そもそもベルリンで開催されることについて難色を示し、なおかつボイコットも行おうとしたのがイギリスやフランス、アメリカと行った国々であり、特にイギリスは、ヒトラーの発言や人種差別政策などがボイコットの背景としてあった。オリンピック前にも国際的な交流戦などを行ってきた大会について反対運動を起こすといったことがあった。しかしながらナチス側にて差別施策を一時停止したり、発言を抑えたりすることによって結果的にほとんどの国は参加することとなった。

「ほとんど」と記載したが実際にボイコットした国もあった。その一つにスペインがある。スペインはナチスに対する批判のみならず、オリンピック招致にも敗れてしまった要因が重なったことも要因としてある。そのスペインがベルリンオリンピックに対抗して「人民オリンピック」の開催を計画し、開催寸前まで行ったのだが、スペイン内戦に伴い中止となった。

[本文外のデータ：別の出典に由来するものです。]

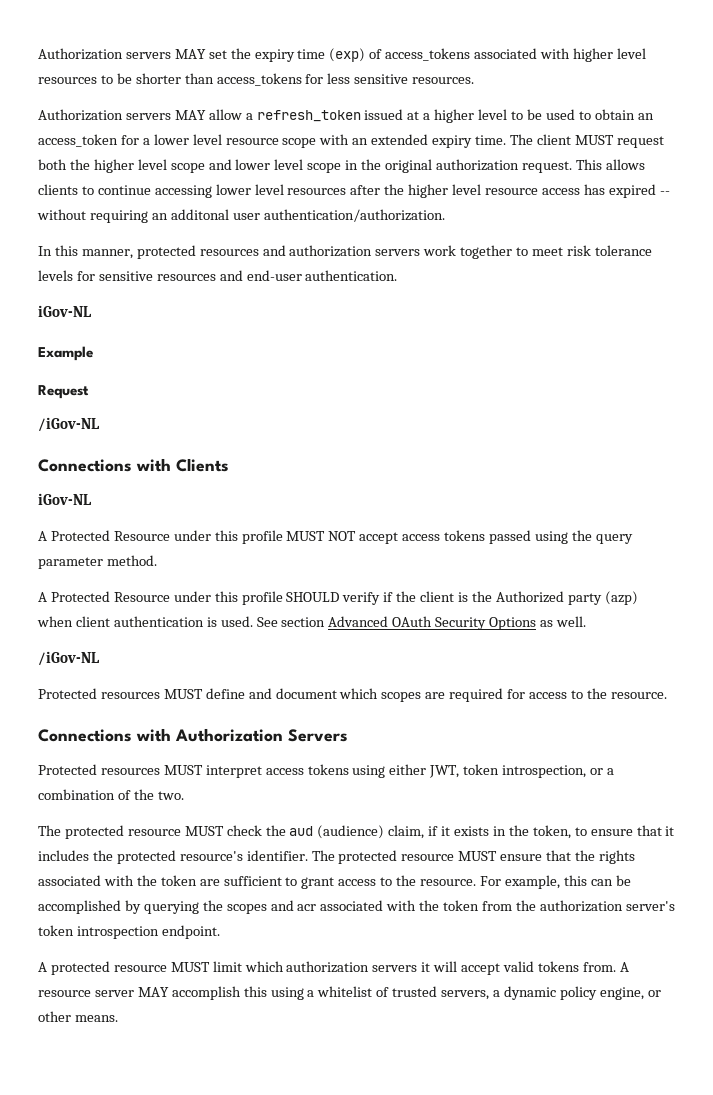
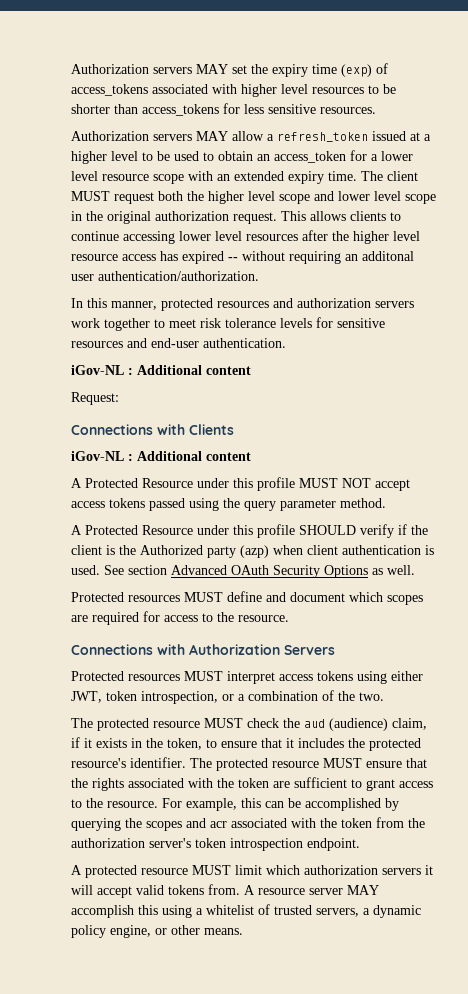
  In this manner, protected resources and authorization servers work together to meet risk tolerance levels for sensitive resources and end-user authentication.
- iGov-NL
- Example
- Request
- /iGov-NL
+ iGov-NL : Additional content
+ Request:
  Connections with Clients
- iGov-NL
+ iGov-NL : Additional content
  See section Advanced OAuth Security Options as well.
- /iGov-NL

第2章「ノエル=ベーカーによるオリンピック憲章擁護の闘い」

「オリンピック憲章」にはこのようなことが書かれている。

このオリンピック憲章の定める権利および自由は人種、肌の色、性別、性的指向、言語、宗教、政治的またはその他の意見、 国あるいは社会的な出身、財産、出自やその他の身分などの理由による、 いかなる種類の差別も受けることなく、確実に享受されなければならない。「オリンピック憲章」 オリンピズムの根本原則 6.より ※左記リンクのp.11

こちらは2016年8月に改正された現行のオリンピック憲章だが、そもそも憲章が成立したのは1925年のことである。その時に先述のものが記載されているかどうかは不明であるのだが、本章を読むに、ベルリンオリンピックの開催前、もしかしたら憲章が制定されてからずっとあったと推察できる。

その憲章を強く擁護し、政治や人種差別政策を行うベルリンにオリンピックを開催することに反対意見を唱え続けた人物がノエル=ベーカーであるという。

第3章「ウォルター・シトリーンのナチ・スポーツ独裁批判」

第1章でも述べたのだが、側近の一言によって政治的プロパガンダとしてオリンピックを開催されたが、開催に関して批判した人物・団体がいた。その人物がウォルター・シトリーンである。シトリーンはイギリスの労働組合を束ねる統括団体の書記長を務め、さらには国際的な労働スピーツ協会のトップも務めた。その立場から国別対抗のフットボールマッチやオリンピックの開催について批判運動を展開したが、その動きもまた取り上げている。

最終的にはベルリンオリンピックは開催された。しかしながら政治的利用が行われたコトによる批判は止まることなく、やがて第二次世界大戦へと歩を進めることとなった。それがきっかけというのは短絡的になるのだが、峻別する必要があるのだが、政治的批判とともにオリンピック開催への批判があったことは頭にとどめて置いた方が良い。